Scope Ratings, too, places great value on transparency,
publishing detailed methodologies. But we give our
analysts the freedom to rate superficially identical
matters differently, whenever this is felt necessary.
That is precisely what constitutes the added value of
our work. And thus, when evaluating credit risks, we
place more trust on our analysts’ deep understanding.
This takes time not only during the analytical process,
but in the explanation of our results. However, through
this tailored approach, we differ from the schematic,
industrial method of the American agencies.
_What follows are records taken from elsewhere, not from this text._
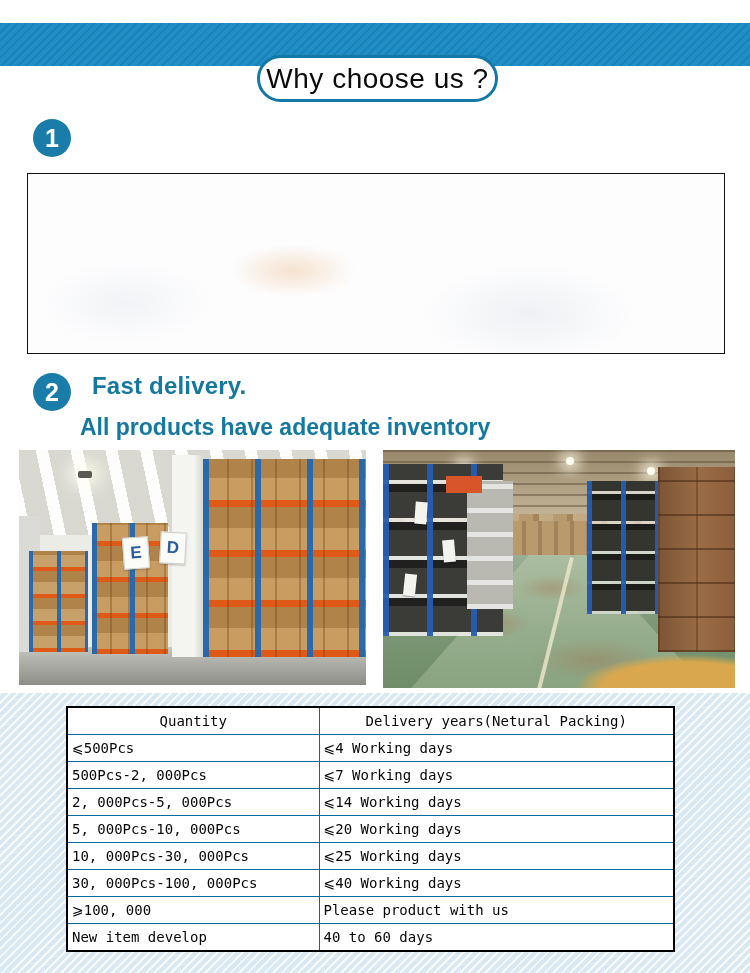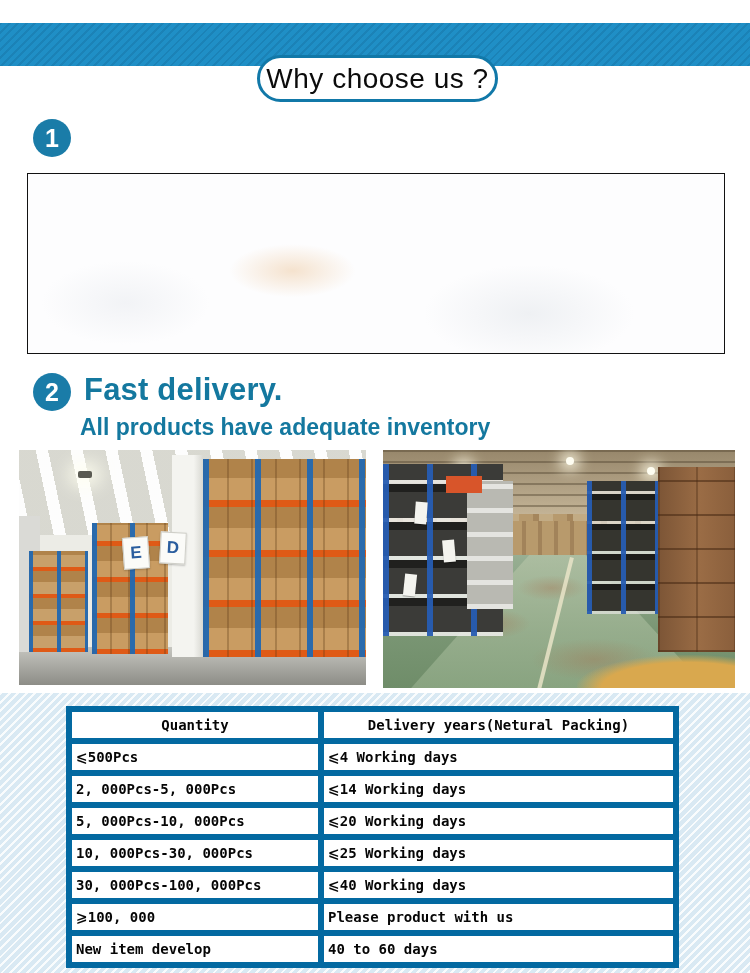--- a/index.html
+++ b/index.html
@@ -14,21 +14,21 @@
     text-align:center;line-height:41px;font-size:28px;color:#0b0b0b;letter-spacing:.5px;margin-top:46px;}
 
   
   .num-circle{position:absolute;width:38px;height:38px;border-radius:50%;
     background:#1a7ca8;color:#fff;text-align:center;line-height:38px;
     font-size:25px;font-weight:bold;}
   .sec-title{position:absolute;color:#14789f;font-weight:bold;letter-spacing:.2px;}
   #sec1-circle{left:33px;top:119px;}
   #sec1-title{left:80px;top:122px;font-size:28px;}
   #sec2-circle{left:33px;top:373px;}
-  #sec2-title{left:84px;top:372px;font-size:31px;}
+  #sec2-title{left:92px;top:372px;font-size:24px;}
   #sec2-subtitle{position:absolute;left:80px;top:414px;font-size:23px;font-weight:bold;color:#14789f;}
 
   
   .product-box{position:absolute;left:27px;top:173px;width:696px;height:179px;
     border:1px solid #121212;background:
       radial-gradient(90px 38px at 38% 54%,rgba(238,204,166,.55),rgba(255,255,255,0) 70%),
       radial-gradient(150px 70px at 72% 78%,rgba(224,228,233,.5),rgba(255,255,255,0) 70%),
       radial-gradient(120px 60px at 14% 72%,rgba(228,231,236,.45),rgba(255,255,255,0) 70%),
       #fdfdfe;}
 
@@ -107,23 +107,23 @@
       repeating-linear-gradient(90deg,rgba(70,40,18,.35) 0 2px,rgba(0,0,0,0) 2px 38px),
       linear-gradient(90deg,#7c5536,#9a6c45 55%,#8a5f3c);}
   .pr-mid-boxes{position:absolute;left:36%;top:30%;width:23%;height:14%;
     background:repeating-linear-gradient(90deg,#b89a6c 0 12px,#a2835a 12px 16px);}
 
   
   .bottom-band{position:absolute;left:0;top:693px;width:750px;height:280px;
     background:repeating-linear-gradient(135deg,rgba(255,255,255,.85) 0 2px,rgba(0,0,0,0) 2px 6px),#d9e9f3;}
   table.qty{position:absolute;left:66px;top:706px;width:607px;border-collapse:collapse;
     background:#fff;border:2px solid #000;table-layout:fixed;}
-  table.qty th,table.qty td{border:6px solid #0369a1;height:26px;padding:0 0 0 4px;
+  table.qty th,table.qty td{border:1px solid #0369a1;height:26px;padding:0 0 0 4px;
     font-family:"DejaVu Sans Mono","Liberation Mono","DejaVu Sans",monospace;
-    font-size:14px;font-weight:bold;color:#060606;text-align:left;white-space:nowrap;overflow:hidden;}
+    font-size:14px;font-weight:normal;color:#060606;text-align:left;white-space:nowrap;overflow:hidden;}
   table.qty th{text-align:center;padding:0;}
   col.c1{width:252px;} col.c2{width:355px;}
 </style>
 </head>
 <body>
 
 <div id="page">
 
   <div class="banner-band"></div>
   <div class="banner-pill">
@@ -186,20 +186,24 @@
     <tbody>
         <tr>
       <th>Quantity</th>
       <th>Delivery years(Netural Packing)</th>
     </tr>
     <tr>
       <td>⩽500Pcs</td>
       <td>⩽4 Working days</td>
     </tr>
     <tr>
+      <td>500Pcs-2, 000Pcs</td>
+      <td>⩽7 Working days</td>
+    </tr>
+    <tr>
       <td>2, 000Pcs-5, 000Pcs</td>
       <td>⩽14 Working days</td>
     </tr>
     <tr>
       <td>5, 000Pcs-10, 000Pcs</td>
       <td>⩽20 Working days</td>
     </tr>
     <tr>
       <td>10, 000Pcs-30, 000Pcs</td>
       <td>⩽25 Working days</td>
Investors frequently criticise that rating analyses and
methods are becoming more and more extensive
and complex. Therefore, a rating alternative has to
aspire towards less complexity, while remaining more
significant and substantial than the US agencies. For
example, Scope does not focus on an unmanageable
amount of different types of bank ratings. Instead,
it concentrates on the ratings for banks, short- and
long-term liabilities, and for the corresponding capital
instruments.
Investors have also vehemently demanded forward-
looking analyses and appropriate projections. To serve
these needs more thoroughly than larger agencies, we
use forecasting techniques from equity research, in
addition to classic fixed-income analysis. Our analytical
teams are thus made up of experienced representatives
from the investor side, equity research and rating
agencies. This approach enables us the chance to provide
a real outlook that does not simply and mechanistically
perpetuate past trends into the future.
In contrast to the methodical approaches of the
large agencies, our big advantage is that we develop
fresh methods as well as process experiences from
the financial crisis. Therefore, we are the first rating
agency to have reflected in our methodologies the new
regulations on bank recovery and resolution (BRRD) in
its entirety.
Forgoing a mechanistic link of country and issuer ratings
is also analytically relevant. A sovereign cap, i.e. limiting
a rating through that of the issuer’s domicile state, does
not exist at Scope. Even if close ties and interplay exist
between states and resident companies, the majority of
European banks and businesses are active in large parts
of Europe and beyond. In our view, there is no reason for
mechanistically chaining issuers with widely diversified
business models to the rating of the home country.
EffectivelyconsideringEuropean-specificCharacteristics
When assessing businesses and their bonds, there are
also numerous aspects that a European rating agency
can do differently and better. We rely on a regional
rating approach, which can more effectively consider
European-specific characteristics in corporate finance
and accounting. For example, European businesses
maintain more liquidity than US companies. We view
this positively, as it can be a sign of prudent management
and a buffer against unforeseeable crises.